Yes, they are in therapy. This is one of their confessional therapy sessions; we are the listeners. She needs to go over and over their death scene, their passion to the death, to cope with his problems in the bedroom department and this mundane conjugal life. Their memories do not align in typical “I Remember It Well” fashion: at the party she was dressed as a chicken—no a phoenix…

He wasn't going to drink the poison in the crypt—there, he said it. He was turning the cap on not off when Juliet came round to stop him. His fingers do that almost imperceptible clockwise turn. He would like to turn the clock back and escape that fateful moment when their eyes locked at the party. She wants to remain in that glorious proof of love’s eternal passion. And so it goes.

So it goes. Here’s a handle on Duke: I read recently that he admires Kurt Vonnegut. Now I get his droll take on life. With a degree in English Literature and training in acting and dance, he has created his own hybrid stage scene to meld all three, but one senses his heart lies in the writing, very engaging in its natural cadences, rhythms and asides, his timing, hesitations and pace impressive.

Weinachter complements him: her elegance against his gawkiness, her fire against his diffidence. Their lovemaking pas de deux not quite Kenneth MacMillan—more of a wrestling match—is elemental and raw. Is Duke filtering it through a child’s eye?—there’s something of a child’s logic in his appealing for our sympathy persona. Are men children, less sophisticated than women? She likes Prokofiev; he likes New Order…

He wishes he’d not drunk too much whiskey and over-shared with that guy that Friar Lawrence sent to get their story down. What he’s written is not true, and it’s not that good, but then Romeo doesn't understand half the words. Juliet loves it, “it’s completely true, it’s in the book”. Yet when he holds his daughter for the first time, he speaks Shakespeare’s words of love with quiet feeling: “For I ne'er saw true beauty till this night”.

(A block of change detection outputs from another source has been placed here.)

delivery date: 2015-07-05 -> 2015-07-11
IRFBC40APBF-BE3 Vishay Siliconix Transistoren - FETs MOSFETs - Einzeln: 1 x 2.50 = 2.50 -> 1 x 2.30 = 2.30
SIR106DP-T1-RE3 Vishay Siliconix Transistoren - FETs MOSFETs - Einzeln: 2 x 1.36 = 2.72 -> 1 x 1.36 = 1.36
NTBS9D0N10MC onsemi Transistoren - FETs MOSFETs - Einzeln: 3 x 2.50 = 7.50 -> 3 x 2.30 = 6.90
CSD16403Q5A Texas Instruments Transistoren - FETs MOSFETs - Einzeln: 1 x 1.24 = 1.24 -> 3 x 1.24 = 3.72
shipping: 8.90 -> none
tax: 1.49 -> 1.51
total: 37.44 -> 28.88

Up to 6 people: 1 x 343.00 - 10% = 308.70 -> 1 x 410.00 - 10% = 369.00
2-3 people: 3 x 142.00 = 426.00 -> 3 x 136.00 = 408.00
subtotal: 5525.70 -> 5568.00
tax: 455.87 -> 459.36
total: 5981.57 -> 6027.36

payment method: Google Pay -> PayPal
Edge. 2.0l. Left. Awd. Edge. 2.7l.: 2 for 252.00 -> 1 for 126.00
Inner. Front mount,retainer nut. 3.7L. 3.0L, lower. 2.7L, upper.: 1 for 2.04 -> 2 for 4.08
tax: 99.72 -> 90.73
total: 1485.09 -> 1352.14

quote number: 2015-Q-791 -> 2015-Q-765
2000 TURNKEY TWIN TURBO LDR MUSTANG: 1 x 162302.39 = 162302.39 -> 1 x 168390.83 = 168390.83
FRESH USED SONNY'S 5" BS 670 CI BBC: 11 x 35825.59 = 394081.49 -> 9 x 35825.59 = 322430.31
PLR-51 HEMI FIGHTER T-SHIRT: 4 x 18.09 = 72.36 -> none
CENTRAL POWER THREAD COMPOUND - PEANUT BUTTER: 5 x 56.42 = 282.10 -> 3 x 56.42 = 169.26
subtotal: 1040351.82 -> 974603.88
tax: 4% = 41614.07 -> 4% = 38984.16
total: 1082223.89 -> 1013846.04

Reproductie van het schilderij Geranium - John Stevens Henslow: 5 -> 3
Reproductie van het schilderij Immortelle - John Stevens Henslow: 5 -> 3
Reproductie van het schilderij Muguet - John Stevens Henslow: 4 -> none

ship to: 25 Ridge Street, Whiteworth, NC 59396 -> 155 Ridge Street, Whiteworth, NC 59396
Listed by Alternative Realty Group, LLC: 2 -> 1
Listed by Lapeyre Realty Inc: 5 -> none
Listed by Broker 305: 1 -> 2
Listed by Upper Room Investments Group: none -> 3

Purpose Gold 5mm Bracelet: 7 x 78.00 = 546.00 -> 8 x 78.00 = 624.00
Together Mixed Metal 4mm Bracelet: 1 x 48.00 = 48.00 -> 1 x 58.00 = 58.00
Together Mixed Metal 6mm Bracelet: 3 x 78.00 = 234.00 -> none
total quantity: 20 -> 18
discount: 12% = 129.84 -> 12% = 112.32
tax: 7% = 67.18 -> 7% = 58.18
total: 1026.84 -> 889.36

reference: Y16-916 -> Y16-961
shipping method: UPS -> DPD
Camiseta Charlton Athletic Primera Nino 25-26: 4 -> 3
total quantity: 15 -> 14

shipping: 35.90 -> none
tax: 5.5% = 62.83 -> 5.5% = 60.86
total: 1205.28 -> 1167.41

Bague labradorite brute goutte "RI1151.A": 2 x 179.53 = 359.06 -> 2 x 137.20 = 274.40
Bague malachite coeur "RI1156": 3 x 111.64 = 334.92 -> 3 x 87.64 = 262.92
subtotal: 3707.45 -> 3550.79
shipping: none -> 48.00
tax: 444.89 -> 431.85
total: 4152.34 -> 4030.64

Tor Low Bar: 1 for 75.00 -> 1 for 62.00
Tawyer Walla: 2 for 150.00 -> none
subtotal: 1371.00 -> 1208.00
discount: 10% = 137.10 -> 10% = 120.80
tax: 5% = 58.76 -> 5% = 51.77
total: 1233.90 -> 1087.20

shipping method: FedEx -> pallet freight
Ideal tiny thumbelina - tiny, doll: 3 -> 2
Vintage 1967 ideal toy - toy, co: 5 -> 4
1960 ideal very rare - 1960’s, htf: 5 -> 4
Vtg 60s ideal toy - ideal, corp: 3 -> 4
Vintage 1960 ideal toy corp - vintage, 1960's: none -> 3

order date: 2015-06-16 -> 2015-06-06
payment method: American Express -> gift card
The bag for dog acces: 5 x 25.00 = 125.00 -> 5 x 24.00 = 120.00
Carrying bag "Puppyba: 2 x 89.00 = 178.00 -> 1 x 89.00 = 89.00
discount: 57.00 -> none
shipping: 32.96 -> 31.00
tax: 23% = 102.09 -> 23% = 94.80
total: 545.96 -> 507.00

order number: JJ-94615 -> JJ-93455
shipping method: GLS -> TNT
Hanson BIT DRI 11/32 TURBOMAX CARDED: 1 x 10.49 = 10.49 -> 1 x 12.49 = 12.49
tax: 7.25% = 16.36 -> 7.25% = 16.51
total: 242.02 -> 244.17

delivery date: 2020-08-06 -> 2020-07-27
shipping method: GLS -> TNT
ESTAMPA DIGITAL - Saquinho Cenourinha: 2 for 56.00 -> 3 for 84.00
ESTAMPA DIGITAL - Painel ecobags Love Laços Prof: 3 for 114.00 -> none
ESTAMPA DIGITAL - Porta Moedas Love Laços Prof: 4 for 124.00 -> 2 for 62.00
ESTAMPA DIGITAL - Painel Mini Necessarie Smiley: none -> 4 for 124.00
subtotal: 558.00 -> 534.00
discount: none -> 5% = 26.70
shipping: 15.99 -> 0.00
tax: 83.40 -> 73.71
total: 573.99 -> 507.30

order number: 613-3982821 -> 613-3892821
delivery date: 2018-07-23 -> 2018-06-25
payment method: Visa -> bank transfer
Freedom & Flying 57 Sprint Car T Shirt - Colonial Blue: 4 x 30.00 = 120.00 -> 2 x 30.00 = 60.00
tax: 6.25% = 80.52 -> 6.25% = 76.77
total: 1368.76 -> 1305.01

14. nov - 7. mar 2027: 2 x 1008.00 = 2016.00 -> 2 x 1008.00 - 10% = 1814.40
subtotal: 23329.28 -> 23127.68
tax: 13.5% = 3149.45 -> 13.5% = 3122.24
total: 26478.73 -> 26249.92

If we only get snippets of Shakespeare, the choice of music tells the linear story of a doomed love, doomed to endure a long marriage: from the Beatles “I Want You”, through a soupçon of Prokofiev, to Des’ree’s “Kissing You”, Simon & Garfunkel’s “Sound of Silence”, to Frank Sinatra’s “That’s Life” and Cat Power’s “Wild is the Wind” (Juliet’s lonesome torch song).

I’ve missed a few out, but you get the idea, who needs Shakespeare when there’s a treasury of song with a good beat out there for every banal occasion?

The audience love it and obviously identify with it—it’s impossible not to fall for Juliet and Romeo: A Guide to Long Life and Happy Marriage, life’s vicissitudes we’ve all been there, slung insults such as “patronising”, “out of shape”, “spoilt child”, “you’re like your mother”, “like your father”, “killed my cousin” (maybe not this one)…

After Battersea Arts, it plays at The Place from 27 February to 3 March. You do not need to know Romeo and Juliet well to get this, just its legend. Duke has done it again, riffed on a classic, I wonder which one will be next to fall under his sardonic tongue?